Thank you to everyone who joined in our SAPinsider Q&A with Jothi Periasamy of Sierra Infosys, who shared his advice on SAP HANA, Hadoop and using structured and unstructured data with your SAP systems.
You can review the entire discussion here by viewing the chat replay (click below), and the edited transcript is also available now.
Bridget Kotelly, Moderator: Thanks to everyone for joining us for today’s Q&A on advanced analytics using HANA and Hadoop. I’m pleased that Jothi Periasamy of Sierra Infosys is joining us today. Jothi will be taking questions about the business case for using HANA and Hadoop, with a special look at using structured and unstructured data for sales and revenue analysis and forecasting. Jothi is CTO at Sierra Infosys and, as chief data scientist, is currently working with multiple clients, including a project with Harvard Innovation Lab. Our chat today comes off of his past work on a project for a global CPG HANA & Hadoop project with COPA. Welcome, Jothi!
Jothi Periasamy, Sierra Infosys: Thank you so much for this opportunity, and thanks for having me!

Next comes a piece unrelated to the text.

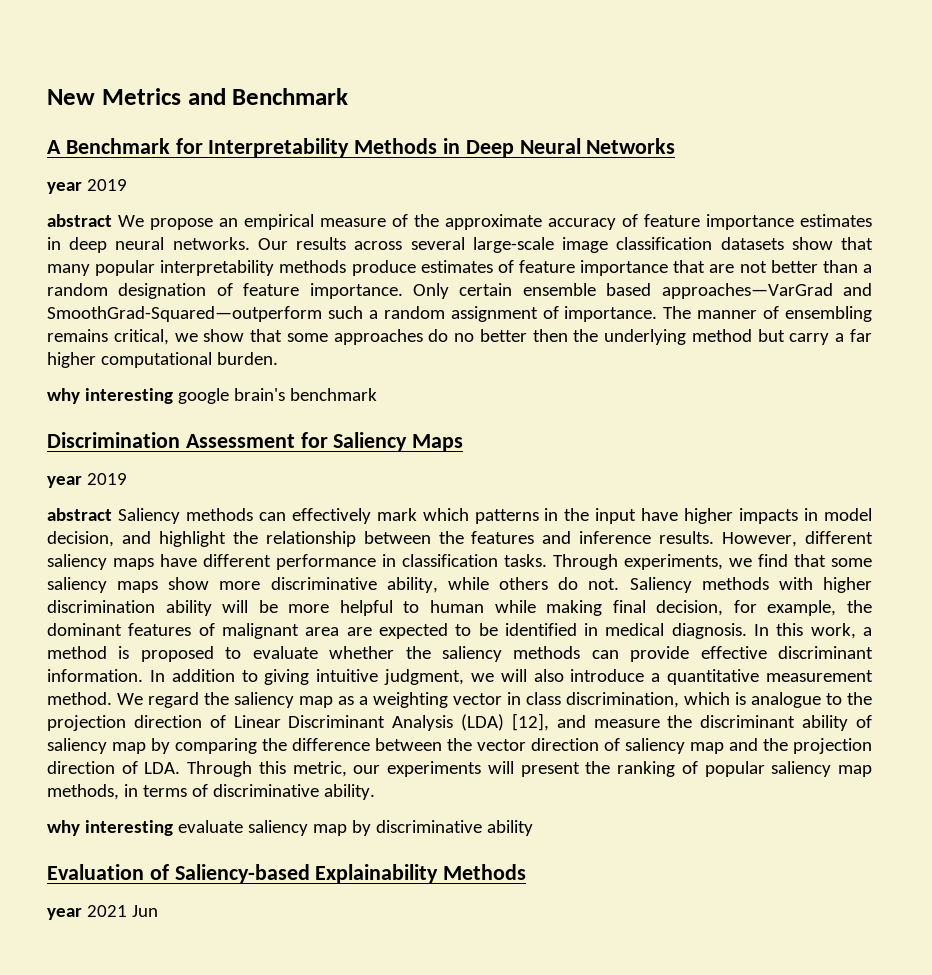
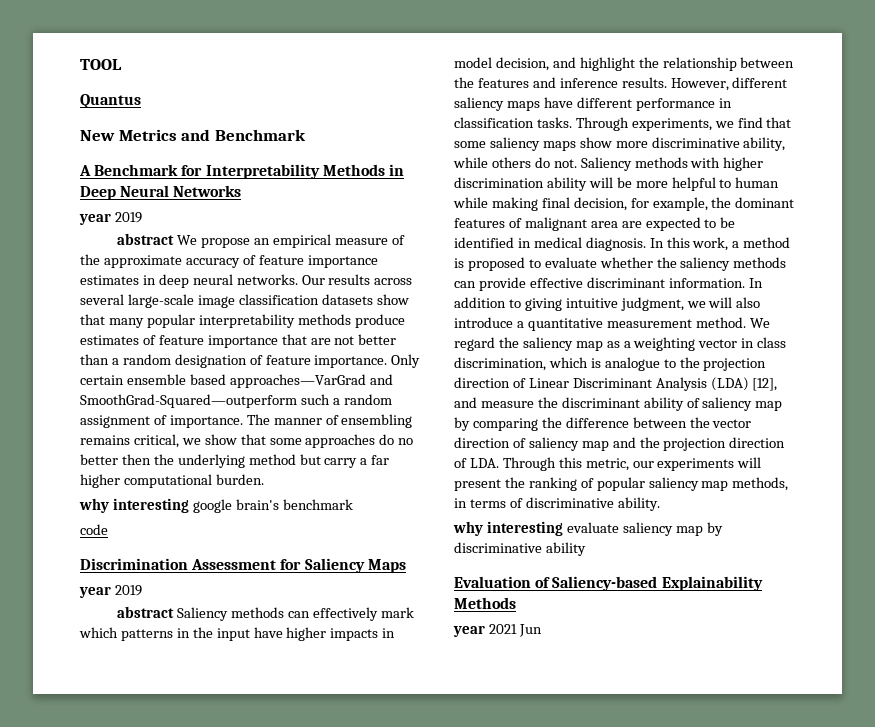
(47, 97) none -> [80,59,122,70] [80,94,141,108] TOOL // Quantus //
(377, 394) none -> [80,524,108,535] // code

I welcome you all to this Q&A session on behalf of SAPinsider and WIS publishing, and I sincerely appreciate the time, and collaboration.
Bridget Kotelly: To kick off the Q&A, can you give a quick overview of the drivers and then the business benefits of using HANA and Hadoop together?

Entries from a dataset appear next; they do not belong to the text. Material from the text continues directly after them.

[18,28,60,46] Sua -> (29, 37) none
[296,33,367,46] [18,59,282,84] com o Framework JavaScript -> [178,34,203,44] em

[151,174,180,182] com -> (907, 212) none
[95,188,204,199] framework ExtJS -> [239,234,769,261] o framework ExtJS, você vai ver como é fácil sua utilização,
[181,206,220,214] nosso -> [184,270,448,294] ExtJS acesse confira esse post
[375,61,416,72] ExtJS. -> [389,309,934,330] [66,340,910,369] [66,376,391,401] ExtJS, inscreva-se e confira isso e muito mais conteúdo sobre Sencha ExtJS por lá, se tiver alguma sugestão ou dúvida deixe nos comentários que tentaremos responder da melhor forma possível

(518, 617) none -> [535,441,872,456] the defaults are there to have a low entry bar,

Jothi Periasamy: Based on our implementation experience, and where we see clients are using these types of solutions:
- For deeper business insights than just reporting and dashboards — for example, product comparative study, customer behavior on pricing, social alignment on products and services on a location, target customer segments, key influencing products and their characteristics, etc.
- For support and adoption of business trends and market demands — for example, location analysis, integrated financial planning to integrate volume, cost, revenue, and pricing
- To handle complex data sets, data volume and format — for example, structured business transaction (SAP COPA) and unstructured data (social media, such as Twitter) — and real-time data analysis
- There are many more driving factors to consider SAP HANA and Hadoop.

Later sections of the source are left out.